Entre los más importantes se encontraban:

  • Ezeiza (Buenos Aires)

  • Catamarca

  • Santiago del Estero

  • Salta

  • Jujuy

  • La Rioja

  • Tucumán

  • Paraná (Entre Ríos)

Muchos fueron inaugurados personalmente por Eva Perón durante sus giras por el interior.

El golpe de 1955 y el cambio de nombres

Tras el derrocamiento de Juan Domingo Perón en septiembre de 1955 comenzó una política destinada a eliminar los símbolos del peronismo del espacio público.

Los Hogares Escuela no escaparon a ese proceso.

Entre otros cambios:

  • el Hogar Escuela "17 de Octubre" pasó a llamarse Fray Mamerto Esquiú;

  • el Hogar Escuela "Coronel Domingo Mercante" se convirtió en Monseñor José de la Iglesia;

  • el Hogar Escuela "Presidente Perón" pasó a ser Hogar Escuela N.º 21;

  • el Hogar Escuela "Coronel Juan Domingo Perón" de La Rioja terminó convertido en el actual Centro Administrativo Provincial.

En la mayoría de los casos los edificios sobrevivieron.

Lo que cambió fue su nombre y, en algunos casos, su función.
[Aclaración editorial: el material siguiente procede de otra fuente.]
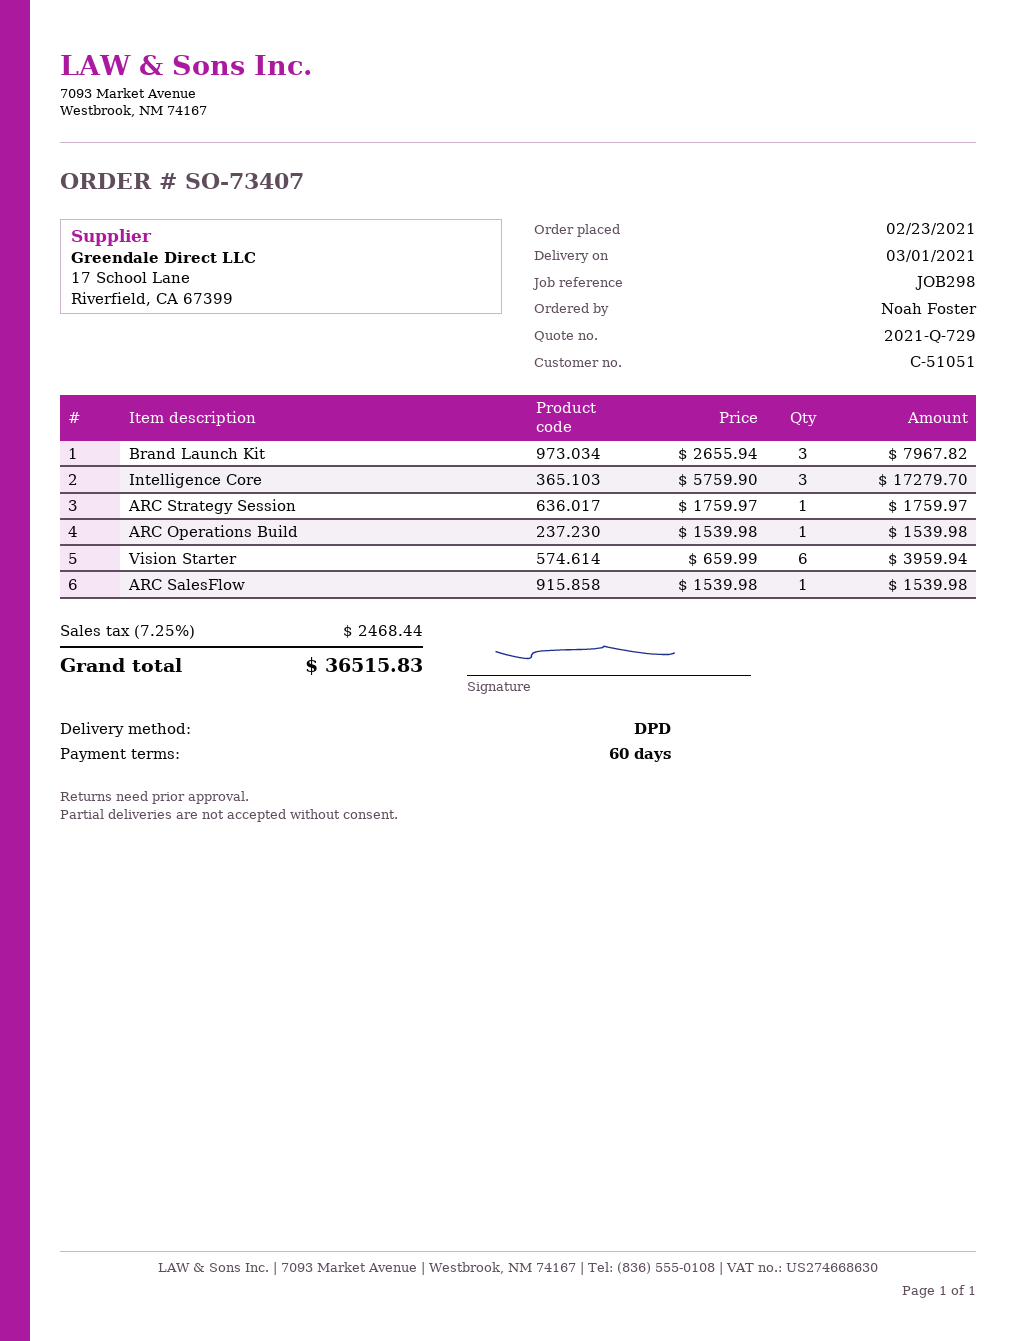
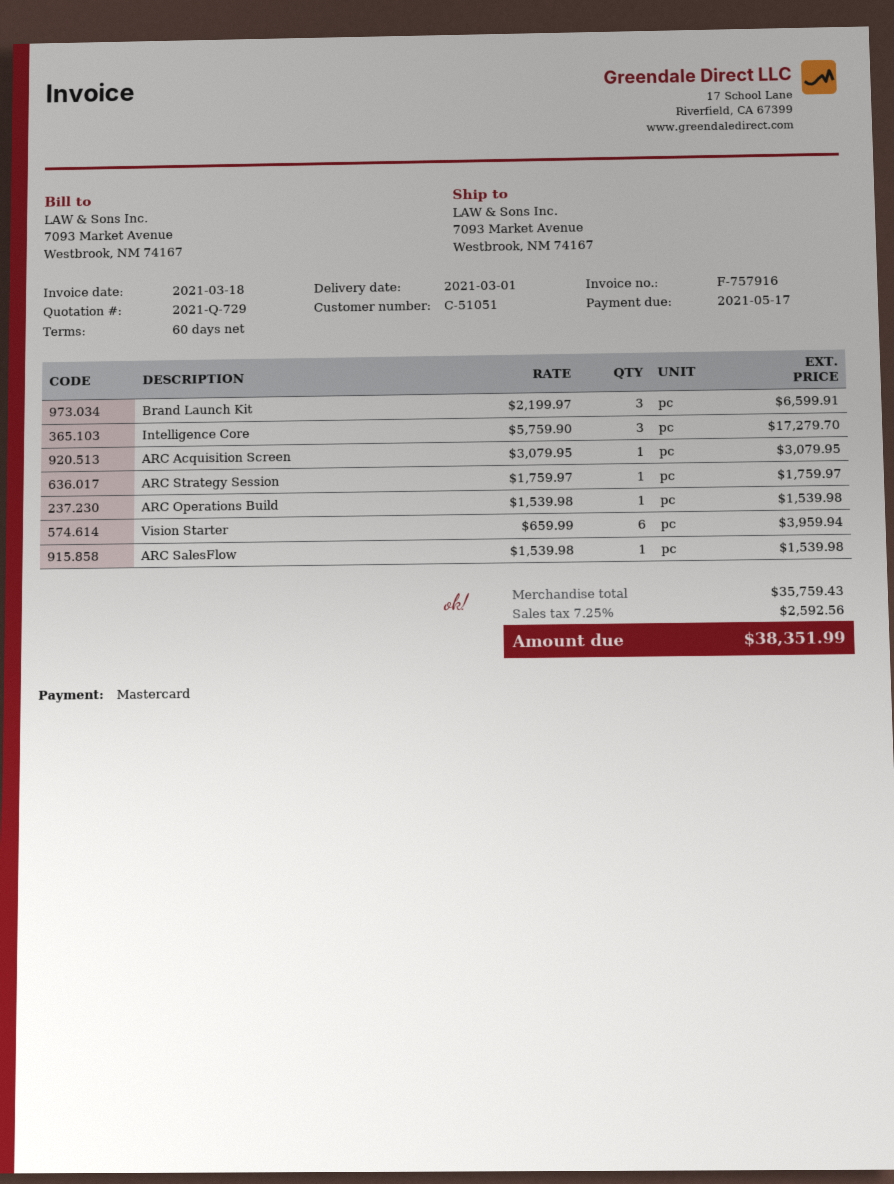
Brand Launch Kit: 3 x 2655.94 = 7967.82 -> 3 x 2199.97 = 6599.91
ARC Acquisition Screen: none -> 1 x 3079.95 = 3079.95
tax: 7.25% = 2468.44 -> 7.25% = 2592.56
total: 36515.83 -> 38351.99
Del olvido al reconocimiento patrimonial

Durante décadas, la historia de estos establecimientos permaneció relegada.

Sin embargo, en 2015 el Estado Nacional declaró Monumento Histórico Nacional a varios de los Hogares Escuela construidos por la Fundación Eva Perón, reconociendo su valor arquitectónico, educativo e histórico. La declaración alcanzó, entre otros, a los complejos de Ezeiza, Santiago del Estero, Catamarca, Jujuy, Salta y La Rioja.


Un legado que sigue en pie

Hoy, muchos argentinos transitan diariamente por esos edificios sin conocer su origen.

Algunos funcionan como escuelas.

Otros albergan oficinas públicas.

Otros fueron adaptados para nuevas funciones.

Pero basta recorrer sus galerías, observar sus patios o contemplar sus fachadas de tejas y paredes blancas para comprender que no fueron construidos como edificios comunes.

Representaban una idea política y social: que los hijos de las familias trabajadoras merecían estudiar y crecer en espacios bellos, amplios y cuidados, con acceso a educación, salud y recreación en un mismo lugar.

Más allá de las distintas miradas sobre el primer peronismo, los Hogares Escuela constituyen uno de los proyectos de infraestructura social más ambiciosos de la Argentina del siglo XX. Su permanencia, más de siete décadas después de haber sido levantados, da cuenta no sólo de la calidad de su construcción, sino también del lugar que ocupan en la historia de las políticas públicas del país.